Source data
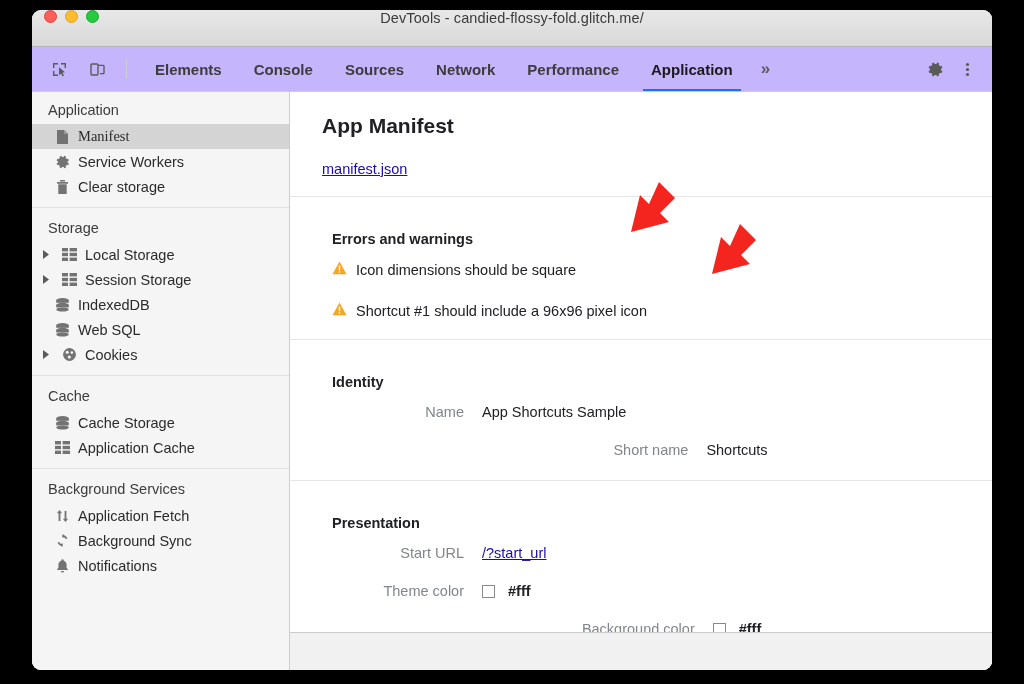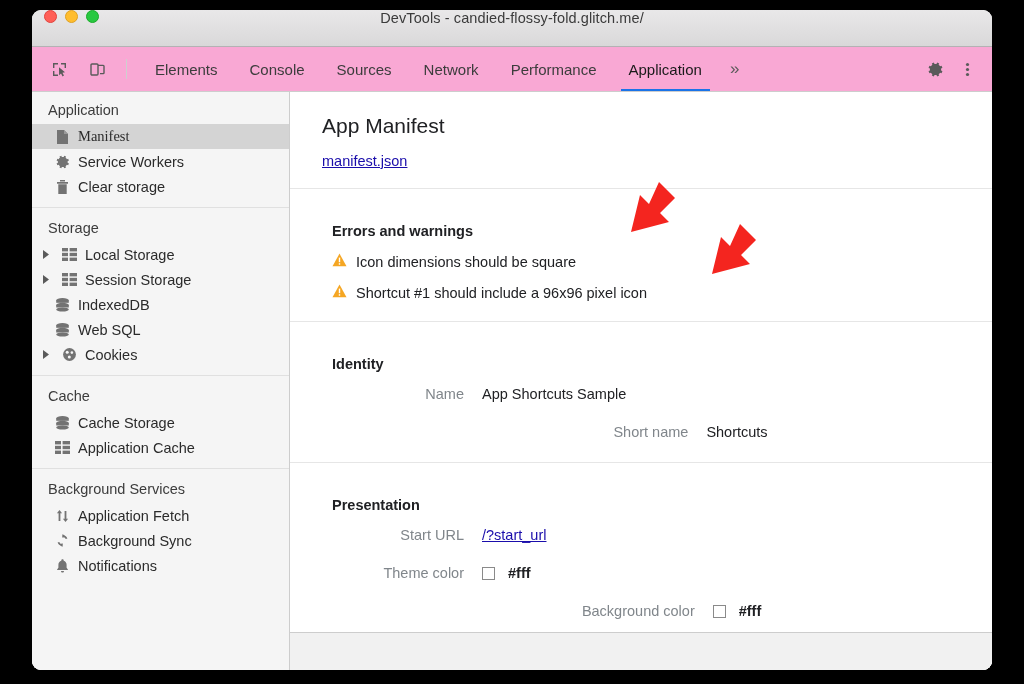--- a/index.html
+++ b/index.html
@@ -66,11 +66,12 @@
   .dt-toolbar {
     height: 45px;
     flex: 0 0 45px;
-    background: #f9a8d4;
+    background: #c4b5fd;
     border-bottom: 1px solid #cdcdcd;
     display: flex;
     align-items: stretch;
     position: relative;
+    font-weight: bold;
   }
   .tb-icons {
     display: flex;

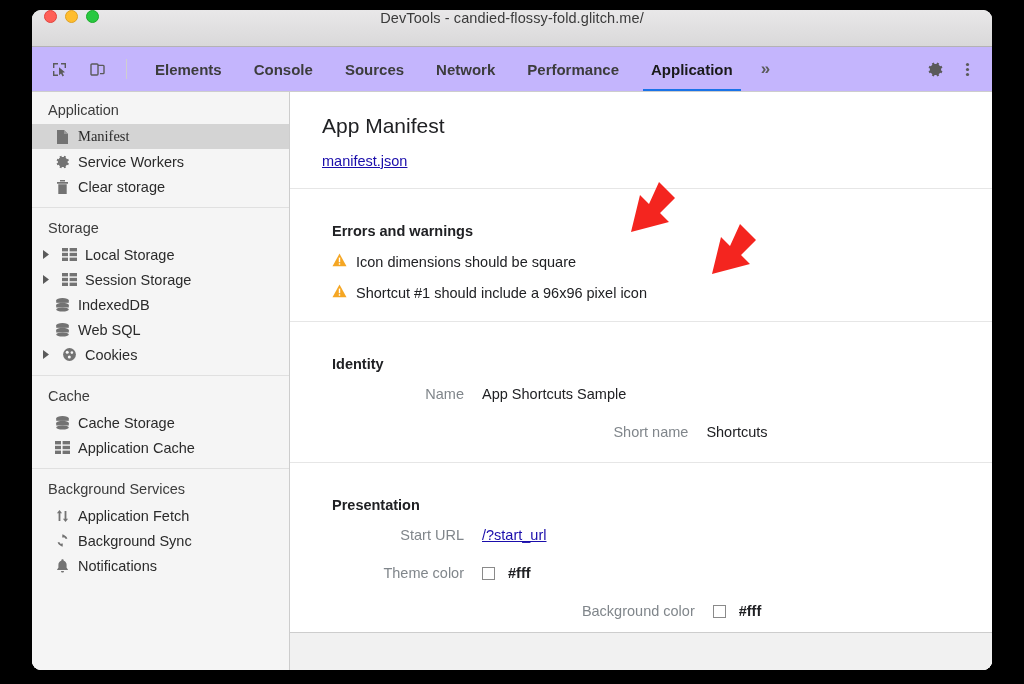--- a/index.html
+++ b/index.html
@@ -189,8 +189,8 @@
   .panel-title {
     font-size: 21px;
     color: #202124;
-    font-weight: normal;
-    margin-bottom: 14px;
+    font-weight: bold;
+    margin-bottom: 22px;
   }
   .manifest-link {
     font-size: 14.5px;

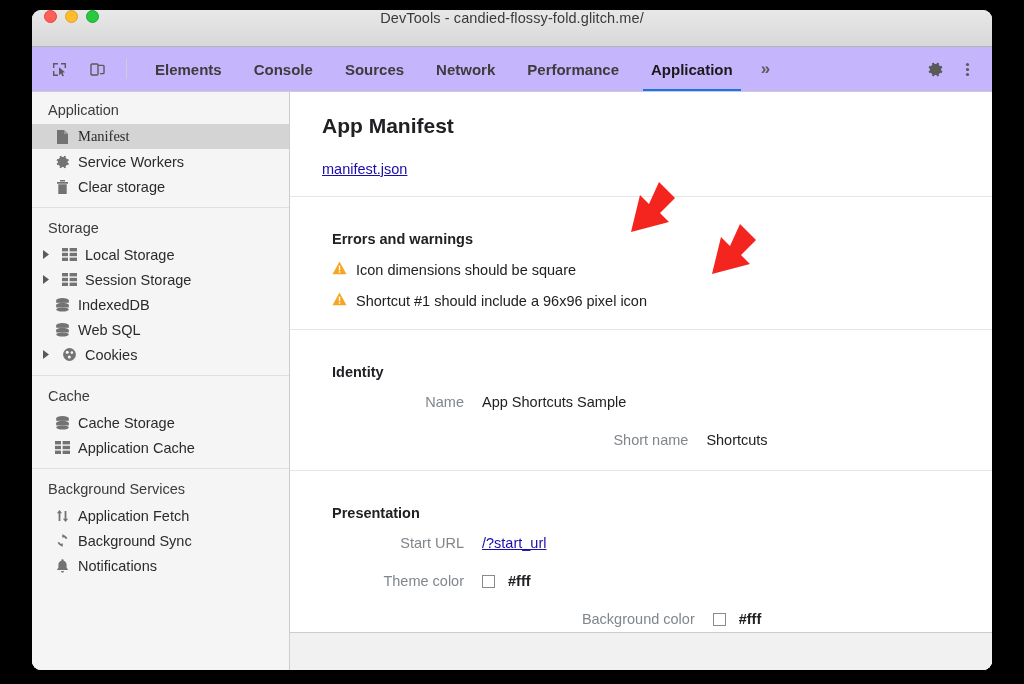--- a/index.html
+++ b/index.html
@@ -213,7 +213,7 @@
     gap: 9px;
     font-size: 14.5px;
     color: #202124;
-    margin-bottom: 14px;
+    margin-bottom: 24px;
   }
   .warn-row:last-child { margin-bottom: 2px; }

EXERCISE DESCRIPTION>
Out of the preceding entries, pull every line containing the string "bottom".

RESPONSE>
     border-bottom: 1px solid #cdcdcd;
-    margin-bottom: 14px;
+    margin-bottom: 22px;
-    margin-bottom: 14px;
+    margin-bottom: 24px;
   .warn-row:last-child { margin-bottom: 2px; }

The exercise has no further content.